SPSSX Discussion

Merge from 1 point on a road to a stretch of road

Classic

List

Threaded

31 messages Options

David Marso

Re: Merge from 1 point on a road to a stretch of road

Administrator

Here is a somewhat general solution to attaching the closest fuzzy matching value of file1 to file2 (using merge variable as 'KEY' and other1 as data to be attached to file2. Usually a simple LAG of other1 will be sufficient.
Note this specifically targets records in file 2 which are sandwiched between two records in file1.
Calculate the smallest difference then grab the value of other1 associated with that logic.
What I mean by granularity is you arbitrarily build your 'explosion' by increment of 1. What if you need .1 increments ( in other words, building a large 'explosion' in order to do an exact match to arbitrary values is brute force, inelegant and sort of like using a sledge hammer to do framing)?
In retrospect this does not look ahead eno,ugh in file1 to see if there are clumps of file2 closer to the lead of file1 than the lag. That could be done but I'm not going to bother at the moment .
Hint : Sort in reverse repeat and compare results.
Hopefully this communicates the basic ideas and 'exploding' data is forever vanquished from the toolbox.
--
input program.
LOOP caseid=1 to 1000.
COMPUTE merge=UNIFORM(100).
COMPUTE Other1= TRUNC(UNIFORM(500)).
END CASE.
END LOOP.
END FILE.
END INPUT PROGRAM.
SORT CASES BY merge.
SAVE OUTFILE 'C:\Users\David\temp\temp1.sav'.

input program.
LOOP caseid=1 to 1000.
COMPUTE merge=UNIFORM(100).
COMPUTE Other2= TRUNC(UNIFORM(500)).
END CASE.
END LOOP.
END FILE.
END INPUT PROGRAM.
SORT CASES BY merge.
SAVE OUTFILE 'C:\Users\David\temp\temp2.sav'.

ADD FILES FILE 'C:\Users\David\temp\temp1.sav' / IN=@1
/ FILE 'C:\Users\David\temp\temp2.sav' / IN=@2
/ BY merge.
EXE.
IF MISSING(Other1) Other1=LAG(Other1).
SHIFT VALUES VARIABLE=merge RESULT=lead_merge LEAD=1
/VARIABLE=merge RESULT=lag_merge LAG=1
/VARIABLE=other1 RESULT=Lead_other1 LEAD=1
/VARIABLE =@1 RESULT=lead_@1 LEAD=1.

DO IF (@2 AND LAG(@1) AND lead_@1 ).
+ DO IF ABS(SUM(merge,-1*lead_merge)) LT ABS(SUM(merge,-1*lag_merge)) .
+ COMPUTE otherxx=lead_other1.
+ ELSE.
+ COMPUTE otherxx=LAG(other1).
+ END IF.
ELSE.
+ COMPUTE otherxx=other1.
END IF.
IF $CASENUM EQ 1 AND MISSING(other1) otherxx=lead_other1.
EXE.

Andy W wrote

I have no idea what you are talking about, care to share an example or elaborate?

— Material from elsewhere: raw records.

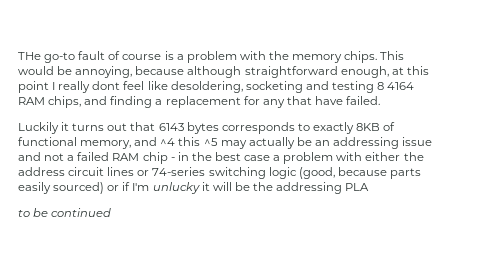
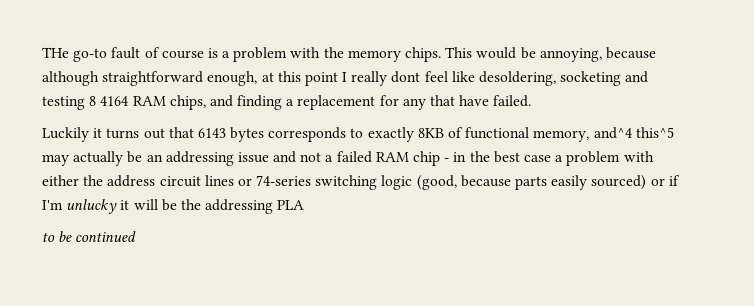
[134,137,218,146] and ^4 this ^5 -> [593,127,674,139] and^4 this^5

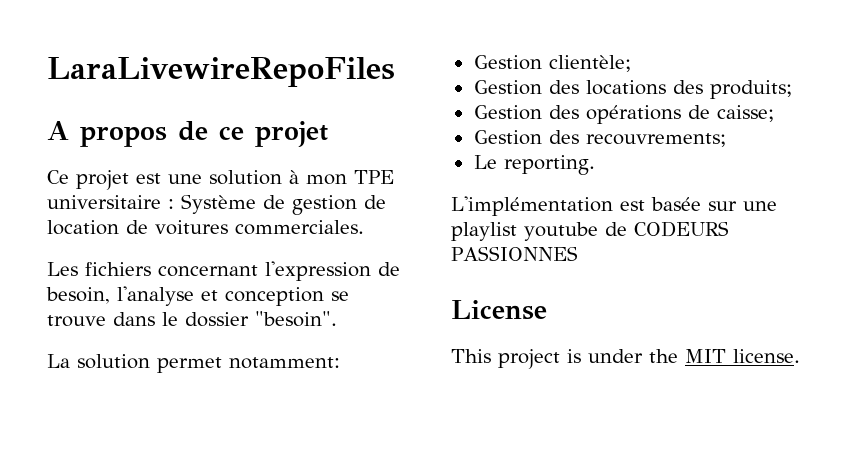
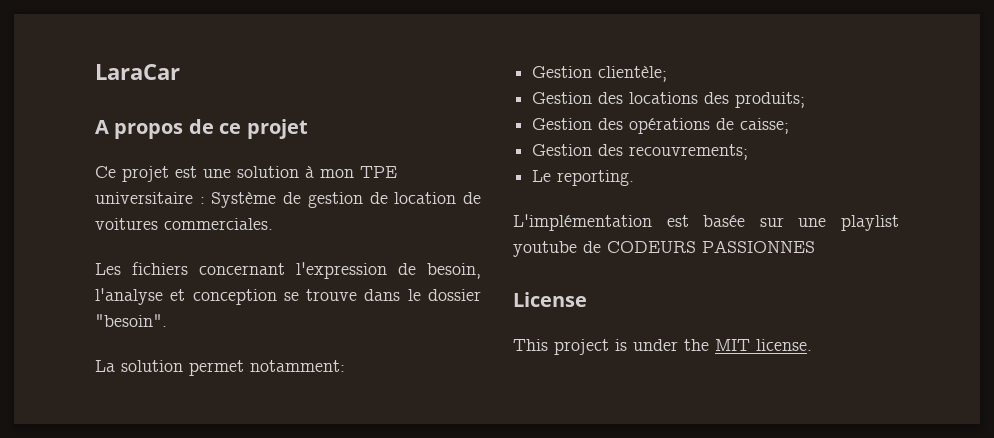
[47,57,395,87] LaraLivewireRepoFiles -> [95,64,180,80] LaraCar

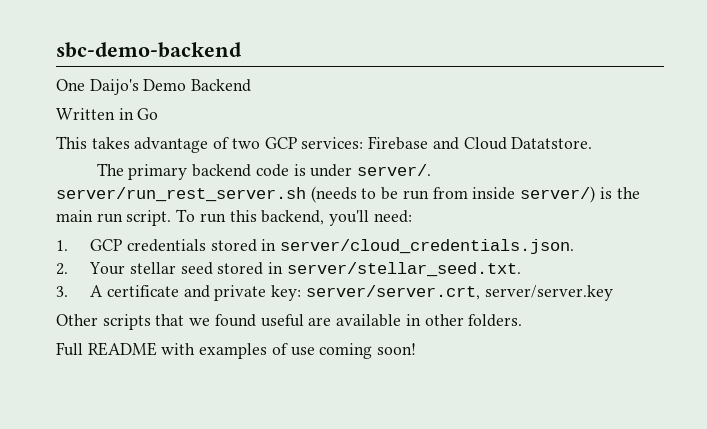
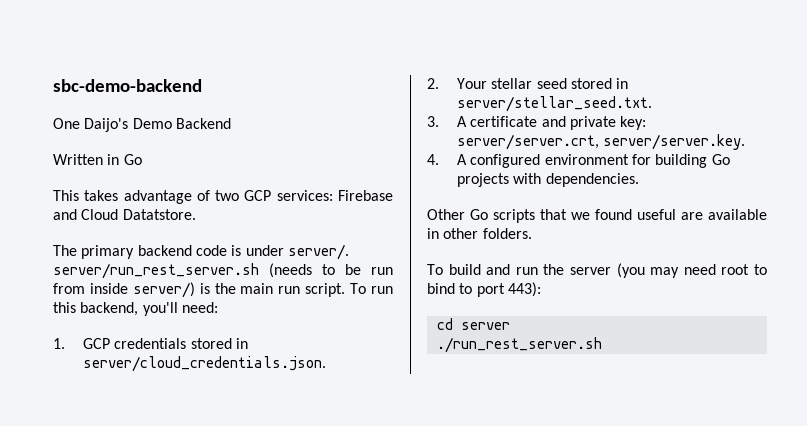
[484,285,613,301] server/server.key -> [603,134,746,150] [427,154,730,168] [456,173,639,187] server/server.key. // 4. A configured environment for building Go projects with dependencies.
(98, 320) none -> [470,209,488,220] Go
[56,342,417,359] Full README with examples of use coming soon! -> [427,263,767,278] [427,282,541,297] [436,318,510,330] [436,337,602,353] To build and run the server (you may need root to bind to port 443): // cd server // ./run_rest_server.sh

To be specific just take the example datasets I created (there still hasn't been quite a confirmation by the OP that that is what the data looks like, but that is my best guess).

I agree it could be computationally cumbersome with large files (it could "explode" into really enormous number of records), but situations in which I have used it for it was not a problem. Also note (besides the lines to make fake data), the solution I provide is hardly complicated (it takes less than 20 lines of code). You could probably also take out the getting the made table and sorting it (I just didn't figure out first try how to make the table sorted correctly on the orignal XSAVE, but I imagine it is possible).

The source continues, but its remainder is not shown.